DESCRIPTION OF THE TASK –
The expected output is every record below, transcribed exactly, with the pictures left out.

■ ■ ■ ■ ■

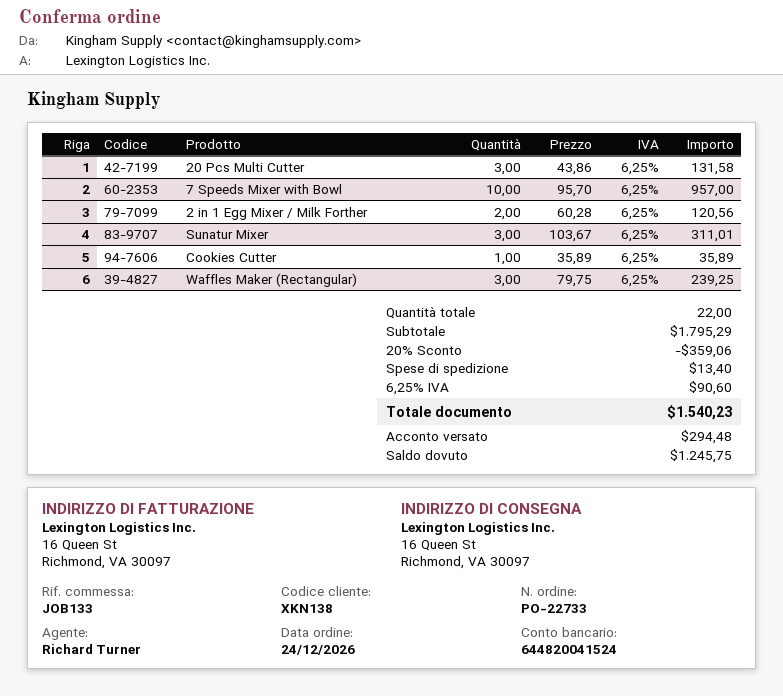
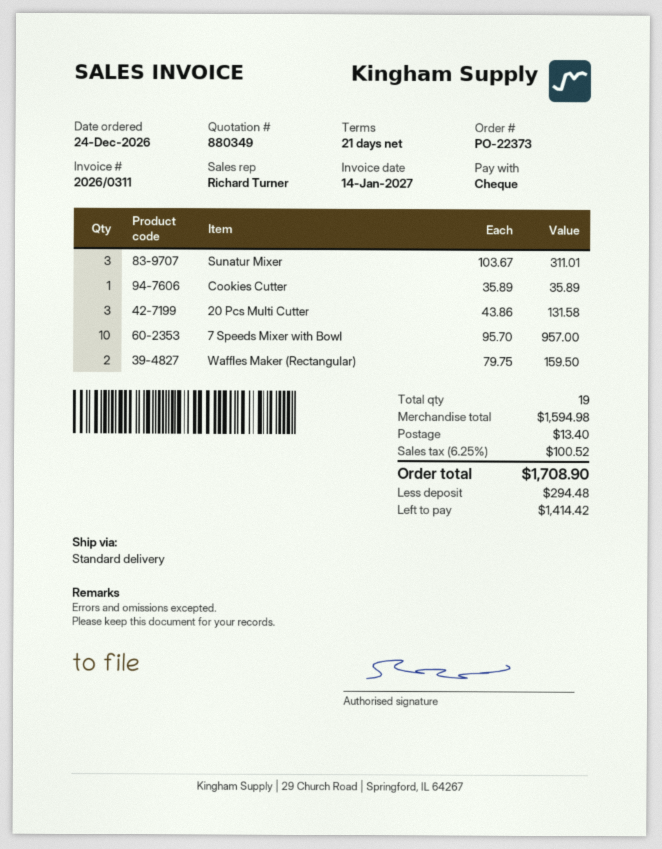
order number: PO-22733 -> PO-22373
2 in 1 Egg Mixer / Milk Forther: 2 x 60.28 = 120.56 -> none
Waffles Maker (Rectangular): 3 x 79.75 = 239.25 -> 2 x 79.75 = 159.50
total quantity: 22 -> 19
subtotal: 1795.29 -> 1594.98
discount: 20% = 359.06 -> none
tax: 6.25% = 90.60 -> 6.25% = 100.52
total: 1540.23 -> 1708.90
balance: 1245.75 -> 1414.42

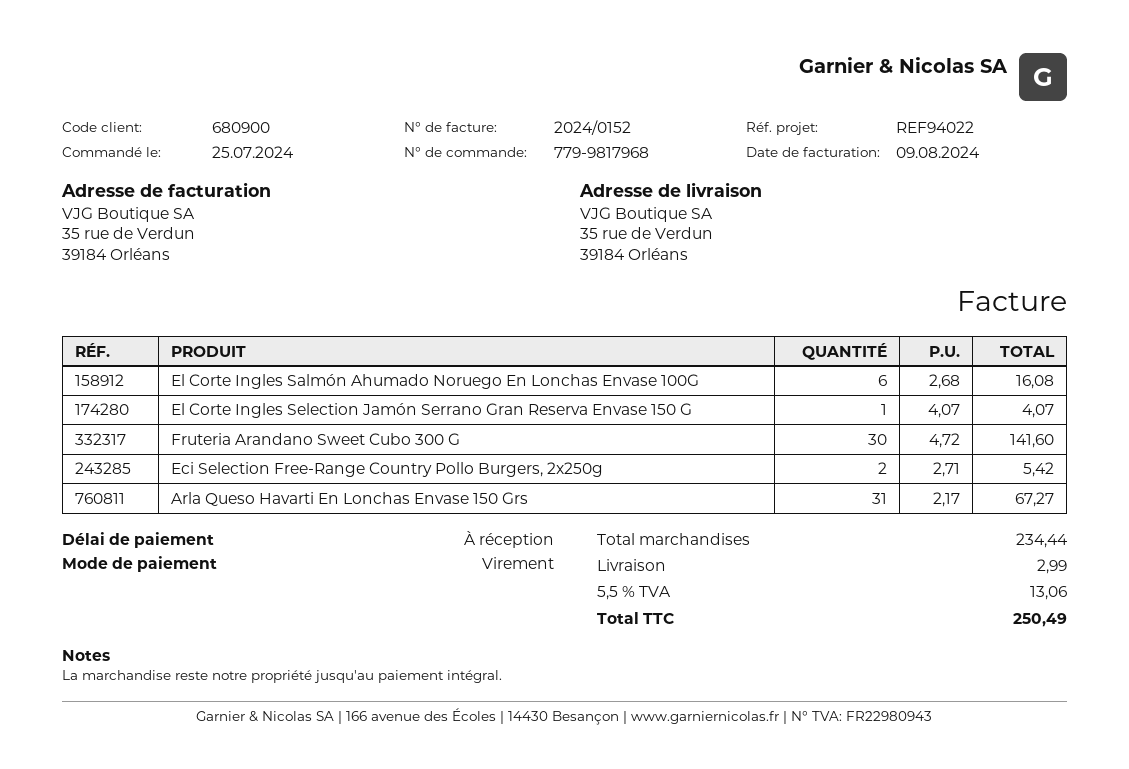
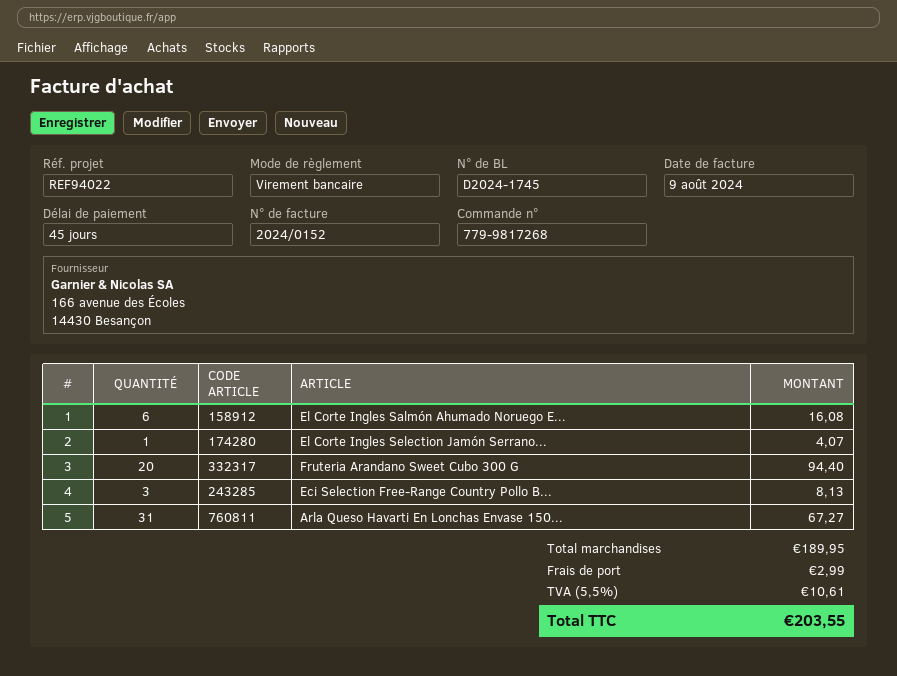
order number: 779-9817968 -> 779-9817268
payment terms: on receipt -> 45 days
Fruteria Arandano Sweet Cubo 300 G: 30 for 141.60 -> 20 for 94.40
Eci Selection Free-Range Country Pollo Burgers, 2x250g: 2 for 5.42 -> 3 for 8.13
subtotal: 234.44 -> 189.95
tax: 5.5% = 13.06 -> 5.5% = 10.61
total: 250.49 -> 203.55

■ ■ ■ ■ ■

EXERCISE ANSWER –
order number: PO-22733 -> PO-22373
2 in 1 Egg Mixer / Milk Forther: 2 x 60.28 = 120.56 -> none
Waffles Maker (Rectangular): 3 x 79.75 = 239.25 -> 2 x 79.75 = 159.50
total quantity: 22 -> 19
subtotal: 1795.29 -> 1594.98
discount: 20% = 359.06 -> none
tax: 6.25% = 90.60 -> 6.25% = 100.52
total: 1540.23 -> 1708.90
balance: 1245.75 -> 1414.42

order number: 779-9817968 -> 779-9817268
payment terms: on receipt -> 45 days
Fruteria Arandano Sweet Cubo 300 G: 30 for 141.60 -> 20 for 94.40
Eci Selection Free-Range Country Pollo Burgers, 2x250g: 2 for 5.42 -> 3 for 8.13
subtotal: 234.44 -> 189.95
tax: 5.5% = 13.06 -> 5.5% = 10.61
total: 250.49 -> 203.55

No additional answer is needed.